Endpoints and Autodetection
LUCIDAC Endpoints are URL-like notations for addressing the connection to a LUCIDAC device. The concept is described in the Firmware docs and is similar to the NI VISA resource syntax
Which endpoint notation and protocol support is available depends on the client implementation. Lucipy understands the following endpoints:
serial:/- USB Serial terminals speaking JSONLtcp:/- “Raw” TCP/IP speaking JSONLsim:/- A shorthand to the integrated simulator
For convenience, the client code allows for autodetection of the endpoint using MDNS/Zeroconf. This works by making an instance without providing the endpoint:
>>> from lucipy import LUCIDAC
>>> hc = LUCIDAC() # this will trigger the autodetection
Direct access to the underlying API should not be neccessary, but is possible
with import lucipy.detect. The folling reference shows the exposed
functions.
Note
As a design philosophy in lucipy, there are no dependencies. Therefore, autodetection will only work if you have the zeroconf and/or pySerial libraries installed.

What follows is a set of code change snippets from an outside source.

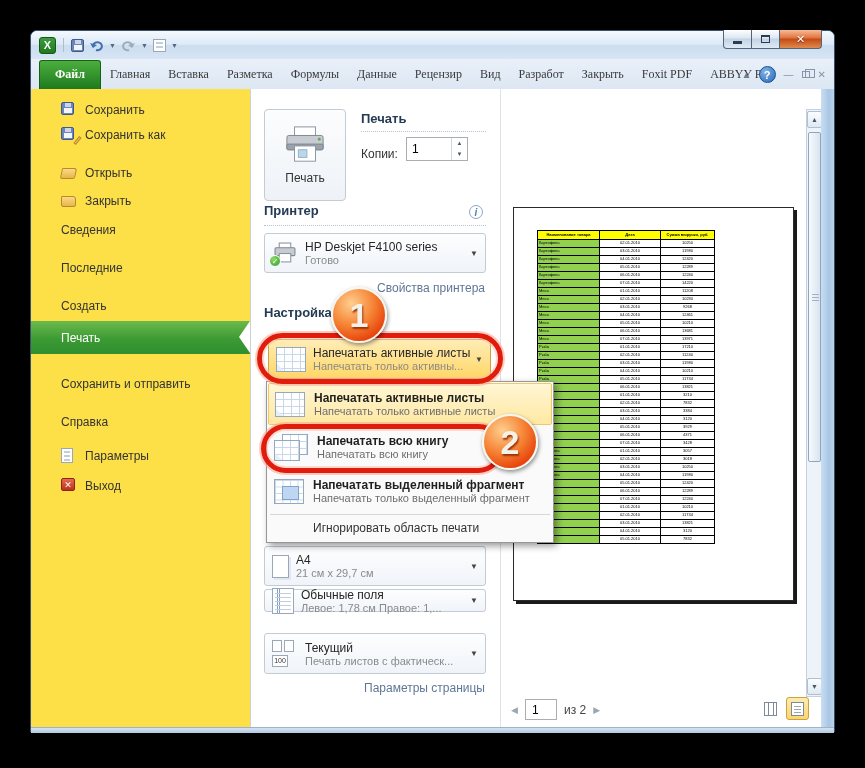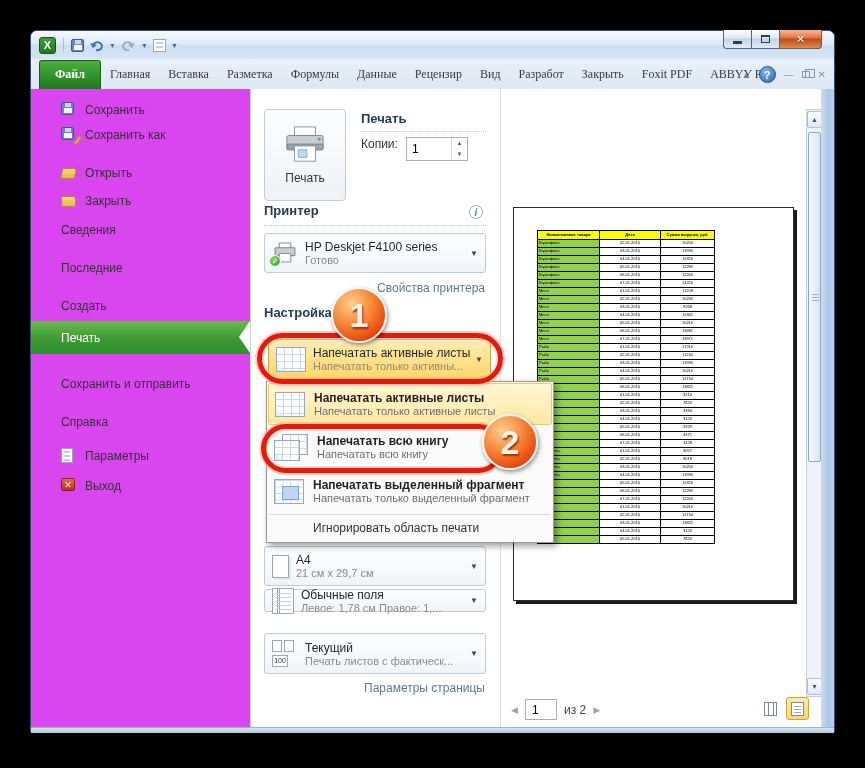--- a/index.html
+++ b/index.html
@@ -44,21 +44,21 @@
   .g-restore { width:8px; height:7px; border:1px solid #8795A6; position:relative; background:#E3EBF4; }
   .g-restore::after { content:''; position:absolute; left:2px; top:-3px; width:8px; height:7px; border:1px solid #8795A6; }
 
   
   .bbody { height:638px; background:#fff; display:flex; position:relative; }
   .right-strip { position:absolute; right:0; top:0; width:13px; height:100%;
                  background:linear-gradient(90deg,#CADEF2,#A9C6E4 60%,#BCD3EB); z-index:5; }
   .window-bottom { height:6px; background:linear-gradient(#D5E3F2,#B2C9E0); border-top:1px solid #9FB4CB; }
 
   
-  .sidebar { width:220px; border-right:1px solid #CBD2D8; position:relative; background:#d946ef; flex:none; }
+  .sidebar { width:220px; border-right:1px solid #CBD2D8; position:relative; background:#fde047; flex:none; }
   .sb-item { position:absolute; left:0; width:100%; font-size:12px; color:#333; display:flex; align-items:center; }
   .sb-cmd { padding-left:30px; gap:8px; height:22px; }
   .sb-tab { padding-left:30px; height:22px; }
   .sb-sel { height:33px; color:#fff; padding-left:30px;
             background:linear-gradient(180deg,#6CBA4C,#3C9A33 55%,#2F8F2F); }
   .sb-sel::after { content:''; position:absolute; right:0; top:0; border-top:16.5px solid transparent;
                    border-bottom:16.5px solid transparent; border-right:11px solid #fff; }
   .ic16 { width:16px; height:16px; flex:none; position:relative; }
   .folder { width:15px; height:11px; background:linear-gradient(#FBD983,#E8B54C); border:1px solid #B98A2C; border-radius:1px 3px 2px 2px; margin-top:3px; }
   .folder.open { transform:skewX(-12deg); }
@@ -70,21 +70,21 @@
 
   
   .settings { width:250px; position:relative; border-right:1px solid #DCE2E8; flex:none; }
   .hdr { position:absolute; font-size:13px; font-weight:bold; color:#243B53; }
   .dotline { position:absolute; border-top:1px dotted #B9C2CC; }
   .link { position:absolute; font-size:12px; color:#5F7795; cursor:pointer; }
 
   .print-big-btn { position:absolute; left:13px; top:20px; width:82px; height:92px; border:1px solid #C3CBD4; border-radius:4px;
                    background:linear-gradient(#FCFDFE,#EEF2F7); display:flex; flex-direction:column; align-items:center;
                    justify-content:center; gap:6px; font-size:12px; color:#333; cursor:pointer; }
-  .copies-row { position:absolute; left:110px; top:48px; display:flex; align-items:flex-start; gap:8px; font-size:12px; color:#333; }
+  .copies-row { position:absolute; left:110px; top:48px; display:flex; align-items:flex-end; gap:8px; font-size:12px; color:#333; }
   .spinbox { display:flex; border:1px solid #ABADB3; background:#fff; width:62px; height:24px; }
   .copies-input { width:44px; border:none; outline:none; font-size:12px; padding-left:5px; }
   .spin-arrows { width:16px; border-left:1px solid #D5D8DC; display:flex; flex-direction:column; }
   .spin-arrows span { flex:1; font-size:6px; color:#4A5568; text-align:center; line-height:11px; cursor:pointer; }
 
   .info-ic { position:absolute; width:14px; height:14px; border-radius:50%; border:1px solid #8FA8C4;
              color:#4C7FB5; font-size:10px; font-style:italic; font-weight:bold; text-align:center; line-height:13px; }
 
   .dd-btn { position:absolute; display:flex; align-items:center; gap:7px; border:1px solid #C3CBD4; border-radius:3px;
             background:linear-gradient(#FDFEFF,#F0F4F9); padding:3px 7px; cursor:pointer; }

If these dependencies are not installed, the code will print warnings suggesting
you to install them in order to make autodetection work. That means that a line
such as hc = LUCIDAC() will not work without an endpoint argument to the
LUCIDAC() call.
Code refererence
This is a small interactive command line script for discovering/detecting LUCIDACs. It will look for the Teensy Microcontroller (Hybrid Controller) both directly connected over USB Serial Device as well as Network services announced by MDNS/Zeroconf over the network (local IPv4 broadcast domain). The network lookup happens typically within a few hundred milliseconds. If you want to wait for more then one device, use the –all option.

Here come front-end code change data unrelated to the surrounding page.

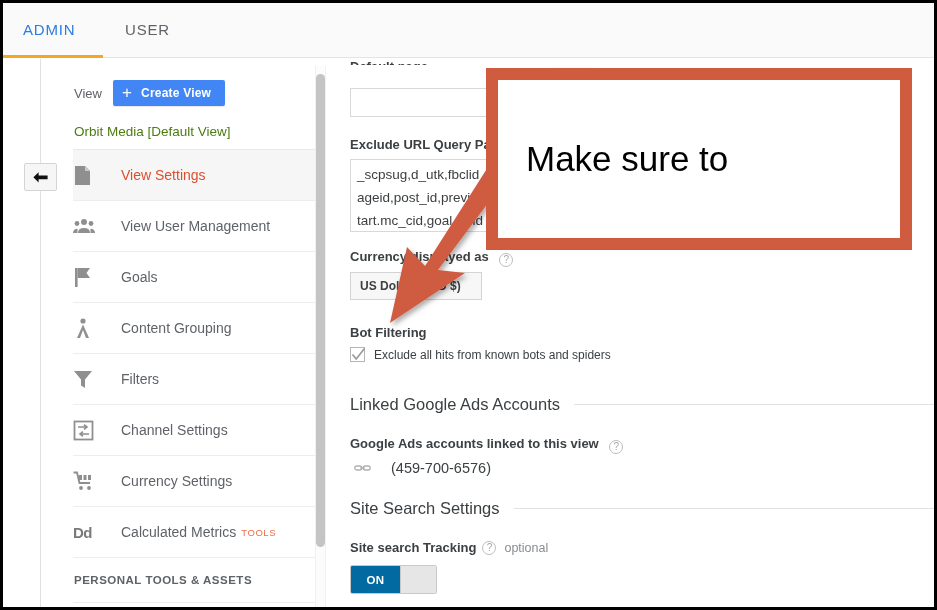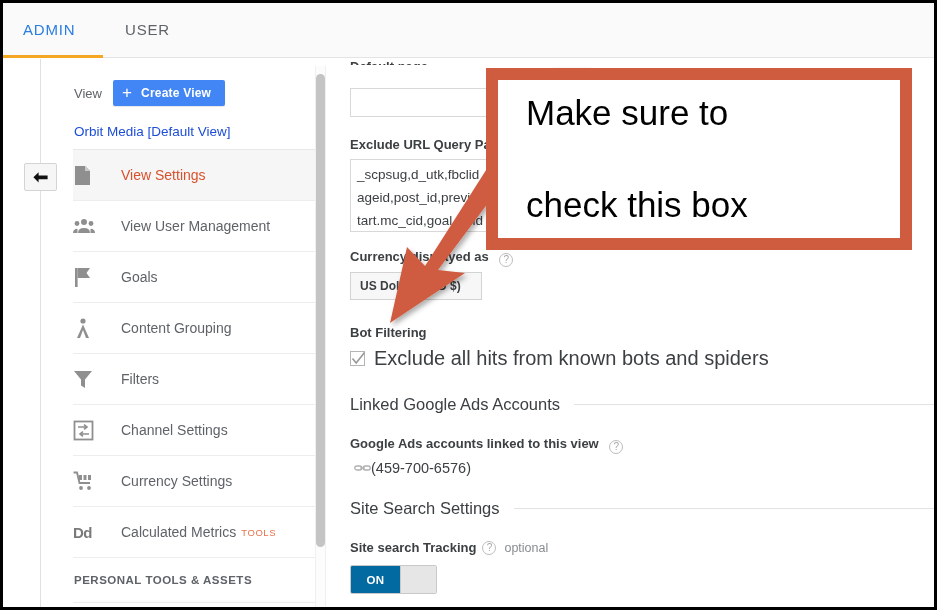--- a/index.html
+++ b/index.html
@@ -107,21 +107,21 @@
     font-weight: 400;
     margin-right: 9px;
     line-height: 1;
     margin-top: -2px;
   }
   .view-name-row {
     height: 36px;
     display: flex;
     align-items: center;
     font-size: 13.5px;
-    color: #1d4ed8;
+    color: #4d7c0f;
     border-bottom: 1px solid #e8e8e8;
     padding-left: 1px;
   }
 
   .nav-item {
     height: 51px;
     display: flex;
     align-items: center;
     border-bottom: 1px solid #ededed;
     cursor: pointer;
@@ -260,21 +260,21 @@
     width: 15px; height: 15px;
     border: 1px solid #b5b5b5;
     background: #fff;
     box-sizing: border-box;
     margin-right: 9px;
     position: relative;
     cursor: pointer;
   }
   .chkbox svg { position: absolute; left: 0; top: -2px; }
   .chk-label {
-    font-size: 20px;
+    font-size: 12px;
     color: #3c4043;
     white-space: nowrap;
   }
   .sect-title-row {
     display: flex;
     align-items: center;
     width: 601px;
   }
   .sect-title {
     font-size: 16.5px;
@@ -287,20 +287,21 @@
     height: 1px;
     background: #e2e2e2;
   }
   .acct-row {
     display: flex;
     align-items: center;
   }
   .acct-num {
     font-size: 14.5px;
     color: #3c4043;
+    margin-left: 20px;
   }
   .optional {
     font-size: 12.5px;
     color: #888d91;
     margin-left: 8px;
   }
   .toggle {
     width: 87px; height: 29px;
     display: flex;
     border-radius: 2px;
@@ -547,17 +548,16 @@
       <filter id="sh" x="-30%" y="-30%" width="180%" height="180%">
         <feDropShadow dx="2.5" dy="3" stdDeviation="2.5" flood-color="#000" flood-opacity="0.32"></feDropShadow>
       </filter>
     </defs>
     <path d="M218 9 L256 9 L105 211 L132 214 L57 264 L74 188 L92 207 Z" fill="#cf5c3f" filter="url(#sh)"></path>
   </svg>
 
   <div class="callout">
     <div class="callout-inner">
       <div class="callout-text">Make sure to</div>
-      <div class="callout-text">check this box</div>
     </div>
   </div>
 
 </div>
 
 </body></html>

- class lucipy.detect.Endpoint(endpoint)[source]
A LUCIDAC endpoint is actually something like an URI. There is no proper URI object in python so this is where we are.
cf. urllib.urlparse @see synchc.endpoint2socket
>>> Endpoint.fromDevice("/dev/ttyACM0") Endpoint("serial://dev/ttyACM0") >>> Endpoint.fromJSONL("localhost", 1234).parse().hostname 'localhost'
- lucipy.detect.can_resolve(hostname, target_ip: str | None = None) str | None[source]
gethostbyname but without the exceptions, i.e. with a boolean representation of the return value
- lucipy.detect.can_resolve_to(hostname, expected_ip: str)[source]
Checks whether the host system can resolve a given (zeroconf) DNS name
- lucipy.detect.detect_usb_teensys() list[Endpoint][source]
Yields all found endpoints on local system using serial.tools.list_ports, requires pyserial
- lucipy.detect.detect_network_teensys(zeroconf_timeout=500) list[Endpoint][source]
Yields all endpoints in the local broadcast domain using Zeroconf, requires python zeroconf package
- lucipy.detect.detect(single=False, prefer_network=True, zeroconf_timeout=500) Endpoint | None | list[Endpoint][source]
Yields or returns possible endpoints.
- Parameters:
single – Return only one found instance or None, if nothing found. If this option is False, this function will return an iterator, i.e. behave as generator.
zeroconf_timeout – Maximum search time: How long to wait for zeroconf answers, in milliseconds. Set to 0 or None for unlimited search.
prefer_network – Yield network result first. Typically a TCP/IP connection is faster and more reliable then the USBSerial.